Puis d’autres romans paraissent, un diptyque sur la Singularité, une série de fantasy clairement inspiré des
princes d’ambre, la suite du
bureau des atrocités,
Jennifer Morgue.
Des livres plus ou moins reçut.
Toujours pas paru en France, existe pourtant
Accelerando (gagnant, entre autre, du Locus Award) et
Glasshouse (nominé pour le Hugo 2007)
Il est à noter que
Accelerando est licencié sous Créative Commons, et donc
librement disponible sur le net. Ce qui étant donné un des sujets du livre, le Whuffie se justifie. Le Whuffie est un concept emprunté à Cory Doctorow selon lequel une économie pourrait être basé sur la « confiance », par exemple si la majorité utilise Windows plutôt que Linux, c'est (entre autre) car on fait confiance à Microsoft. Ce principê pouvant s'appliqué aux humains.
Ce qui impressionne dans ce livre c'est le 'futur-shock', on a rarement vu ça depuis
Neuromancien ou la
tétralogie noire. Pour donner un exemple voilà les synopsis des trois premières histoires :
La première histoire «
Lobsters » (homards) est à propos de homards uploader, et qui cherchent un coin tranquille loin des humains. Les homards sont relativement conscients car ils forment une métastructure métacervical virtuel. On rencontre aussi le personnage Manfred un avocat qui a pour spécialité l’open-content, qui va aider les homards, .
Troubadour : On suit toujours Manfred, qui tend alors légèrement vers le post-humanisme. D’ailleurs son chat un aineko (un aibot-chat) est de plus en plus proche d’un exocortex. Son ex-femme, une avocate du copyright, cherche à l’empêcher de permettre à des licences musicales qui a eu l’occasion de breveté de tombé dans un système post-communiste.
Tourist : La dernière histoire de la première partie, raconte comment Manfred à perdu la mémoire à la suite du vol de son exocortex (sous-forme de lunette), et va rencontrer le Franklin Collective, un borganism partageant temporairement une conscience uploader.

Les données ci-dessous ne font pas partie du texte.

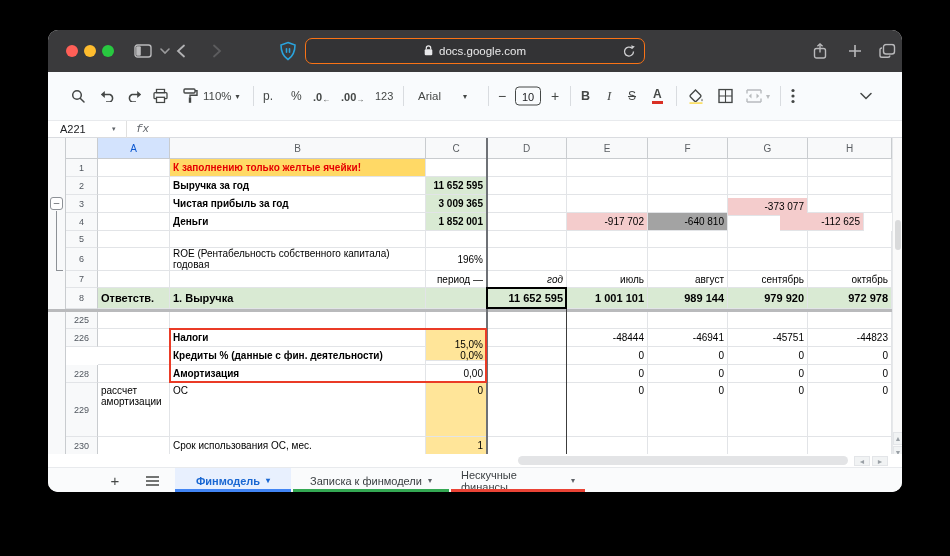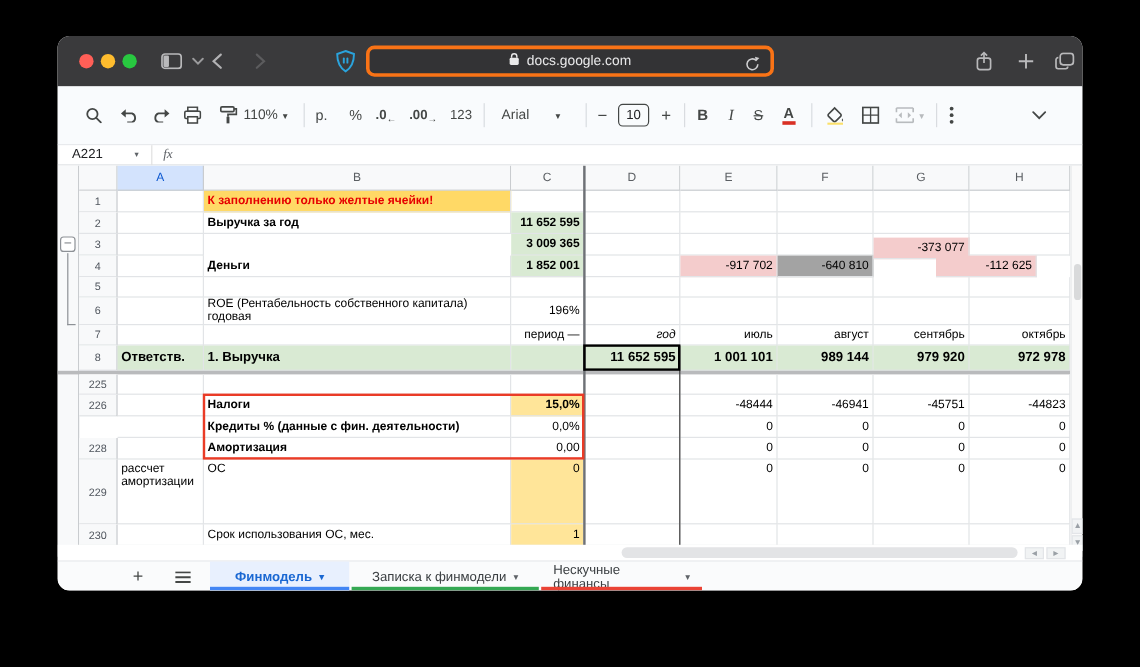--- a/index.html
+++ b/index.html
@@ -4,39 +4,39 @@
 <style>
   * { margin:0; padding:0; box-sizing:border-box; }
   html,body { width:950px; height:556px; background:#000; font-family:"Liberation Sans", sans-serif; overflow:hidden; }
   #stage { position:relative; width:950px; height:556px; background:#000; }
   #window { position:absolute; left:48px; top:30px; width:854px; height:462px; background:#fff; border-radius:10px; overflow:hidden; }
 
   
   #titlebar { position:absolute; left:0; top:0; width:854px; height:42px; background:#3a3a3c; }
   .tl { position:absolute; top:15px; width:12px; height:12px; border-radius:50%; }
   .ticon { position:absolute; top:50%; transform:translateY(-50%); display:flex; align-items:center; justify-content:center; }
-  #urlbar { position:absolute; left:257px; top:8px; width:340px; height:26px; background:#333335; border:3px solid #f97316; border-radius:7px; display:flex; align-items:center; justify-content:center; color:#e9e9ea; font-size:11.5px; }
+  #urlbar { position:absolute; left:257px; top:8px; width:340px; height:26px; background:#333335; border:1px solid #f97316; border-radius:7px; display:flex; align-items:center; justify-content:center; color:#e9e9ea; font-size:11.5px; }
   #urlbar .lock { margin-right:6px; }
   #reload { position:absolute; right:8px; top:5px; }
 
   
   #gtoolbar { position:absolute; left:0; top:42px; width:854px; height:48px; background:#f9fbfd; }
   .titem { position:absolute; top:50%; transform:translateY(-50%); color:#444746; font-size:11.5px; display:flex; align-items:center; cursor:default; }
   .tsep { position:absolute; top:14px; width:1px; height:20px; background:#d9dce0; }
   .caret { font-size:8px; color:#444746; margin-left:4px; }
   .fsbox { width:26px; height:19px; border:1.5px solid #444746; border-radius:4px; display:flex; align-items:center; justify-content:center; font-size:11px; color:#202124; }
   .tbold { font-weight:bold; font-size:12.5px; }
   .tital { font-style:italic; font-family:"Liberation Serif", serif; font-size:13px; }
   .tstrike { text-decoration:line-through; font-size:12px; }
   .tA { font-size:12px; font-weight:bold; border-bottom:3px solid #d93025; padding:0 1px; line-height:13px; }
   .disabled { color:#b8bbbe; }
 
   
   #fbar { position:absolute; left:0; top:90px; width:854px; height:18px; background:#fff; border-top:1px solid #e8eaed; border-bottom:1px solid #dadce0; font-size:11px; color:#202124; }
-  #fbar .fx { font-style:italic; color:#5f6368; font-family:Liberation Serif, serif; }
+  #fbar .fx { font-style:italic; color:#5f6368; font-family:Liberation Mono, monospace; }
 
   
   #gridwrap { position:absolute; left:0; top:108px; width:844px; height:326px; overflow:hidden; background:#fff; }
   .cell { position:absolute; border-right:1px solid #e2e4e7; border-bottom:1px solid #e2e4e7; font-size:10px; color:#000; padding:0 3px; display:flex; align-items:center; overflow:hidden; white-space:nowrap; }
   .hcell { background:#f8f9fa; color:#5b5f63; font-size:10px; justify-content:center; border-right:1px solid #c9cccf; border-bottom:1px solid #c9cccf; }
   .rnum { background:#f8f9fa; color:#50565e; font-size:9px; justify-content:center; border-right:1px solid #c9cccf; }
   .ov { position:absolute; pointer-events:none; }
 
   
   .sb-strip { position:absolute; background:#fafafa; }
@@ -262,20 +262,21 @@
         <div class="cell" style="left: 50px; top: 39px; width: 72px; height: 18px;"></div>
         <div class="cell" style="left: 122px; top: 39px; width: 256px; height: 18px; justify-content: flex-start; font-weight: bold;">Выручка за год</div>
         <div class="cell" style="left: 378px; top: 39px; width: 61px; height: 18px; justify-content: flex-end; font-weight: bold; background: rgb(217, 234, 211);">11 652 595</div>
         <div class="cell" style="left: 439px; top: 39px; width: 80px; height: 18px;"></div>
         <div class="cell" style="left: 519px; top: 39px; width: 81px; height: 18px;"></div>
         <div class="cell" style="left: 600px; top: 39px; width: 80px; height: 18px;"></div>
         <div class="cell" style="left: 680px; top: 39px; width: 80px; height: 18px;"></div>
         <div class="cell" style="left: 760px; top: 39px; width: 84px; height: 18px;"></div>
         <div class="cell rnum" style="left: 18px; top: 57px; width: 32px; height: 18px;">3</div>
         <div class="cell" style="left: 50px; top: 57px; width: 72px; height: 18px;"></div>
+        <div class="cell" style="left: 122px; top: 57px; width: 256px; height: 18px; justify-content: flex-start; font-weight: bold;">Чистая прибыль за год</div>
         <div class="cell" style="left: 378px; top: 57px; width: 61px; height: 18px; justify-content: flex-end; font-weight: bold; background: rgb(217, 234, 211);">3 009 365</div>
         <div class="cell" style="left: 439px; top: 57px; width: 80px; height: 18px;"></div>
         <div class="cell" style="left: 519px; top: 57px; width: 81px; height: 18px;"></div>
         <div class="cell" style="left: 600px; top: 57px; width: 80px; height: 18px;"></div>
         <div class="cell" style="left: 680px; top: 57px; width: 80px; height: 18px;"></div>
         <div class="cell" style="left: 760px; top: 57px; width: 84px; height: 18px;"></div>
         <div class="cell rnum" style="left: 18px; top: 75px; width: 32px; height: 18px;">4</div>
         <div class="cell" style="left: 50px; top: 75px; width: 72px; height: 18px;"></div>
         <div class="cell" style="left: 122px; top: 75px; width: 256px; height: 18px; justify-content: flex-start; font-weight: bold;">Деньги</div>
         <div class="cell" style="left: 378px; top: 75px; width: 61px; height: 18px; justify-content: flex-end; font-weight: bold; background: rgb(217, 234, 211);">1 852 001</div>
@@ -326,21 +327,21 @@
         <div class="cell" style="left: 122px; top: 174px; width: 256px; height: 17px;"></div>
         <div class="cell" style="left: 378px; top: 174px; width: 61px; height: 17px;"></div>
         <div class="cell" style="left: 439px; top: 174px; width: 80px; height: 17px;"></div>
         <div class="cell" style="left: 519px; top: 174px; width: 81px; height: 17px;"></div>
         <div class="cell" style="left: 600px; top: 174px; width: 80px; height: 17px;"></div>
         <div class="cell" style="left: 680px; top: 174px; width: 80px; height: 17px;"></div>
         <div class="cell" style="left: 760px; top: 174px; width: 84px; height: 17px;"></div>
         <div class="cell rnum" style="left: 18px; top: 191px; width: 32px; height: 18px;">226</div>
         <div class="cell" style="left: 50px; top: 191px; width: 72px; height: 18px;"></div>
         <div class="cell" style="left: 122px; top: 191px; width: 256px; height: 18px; justify-content: flex-start; font-weight: bold;">Налоги</div>
-        <div class="cell" style="left: 378px; top: 191px; width: 61px; height: 18px; justify-content: flex-end; background: rgb(255, 229, 153); font-weight: bold;">15,0%</div>
+        <div class="cell" style="left: 378px; top: 191px; width: 61px; height: 32px; justify-content: flex-end; background: rgb(255, 229, 153);">15,0%</div>
         <div class="cell" style="left: 439px; top: 191px; width: 80px; height: 18px;"></div>
         <div class="cell" style="left: 519px; top: 191px; width: 81px; height: 18px; justify-content: flex-end;">-48444</div>
         <div class="cell" style="left: 600px; top: 191px; width: 80px; height: 18px; justify-content: flex-end;">-46941</div>
         <div class="cell" style="left: 680px; top: 191px; width: 80px; height: 18px; justify-content: flex-end;">-45751</div>
         <div class="cell" style="left: 760px; top: 191px; width: 84px; height: 18px; justify-content: flex-end;">-44823</div>
         <div class="cell rnum" style="left: 18px; top: 209px; width: 32px; height: 18px; margin-top: 18px;">227</div>
         <div class="cell" style="left: 50px; top: 209px; width: 72px; height: 18px;"></div>
         <div class="cell" style="left: 122px; top: 209px; width: 256px; height: 18px; justify-content: flex-start; font-weight: bold;">Кредиты % (данные с фин. деятельности)</div>
         <div class="cell" style="left: 378px; top: 209px; width: 61px; height: 18px; justify-content: flex-end;">0,0%</div>
         <div class="cell" style="left: 439px; top: 209px; width: 80px; height: 18px;"></div>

Et là, on est encore proche de la réalité. La deuxième partie parle de routeur galactique, et de problèmes de bandes passantes pour transférer une conscience pouvant avoir atteint la singularité, et d'alien dans des sphères de Dyson (des "écosystèmes" gygantesque utilisant un soleil comme source d'énergie). Quand à la troisième partie, il y est notament question de singularité qui cannabilise le système solaire, d'une économie 2.0 utilisable par les transhumains, et d'une terraformisation de Saturne.
C’est un livre foisonnant d’idées, par toujours originales, mais compilées pour donner un tout cohérent, un peu à la
Hypérion. Rajoutons à cela le coté assez déjantè de certaines idées (les homards uploader dans le cyberspace par exemple), et on se régale. Et ça donne envie de se mettre sous Linux aussi.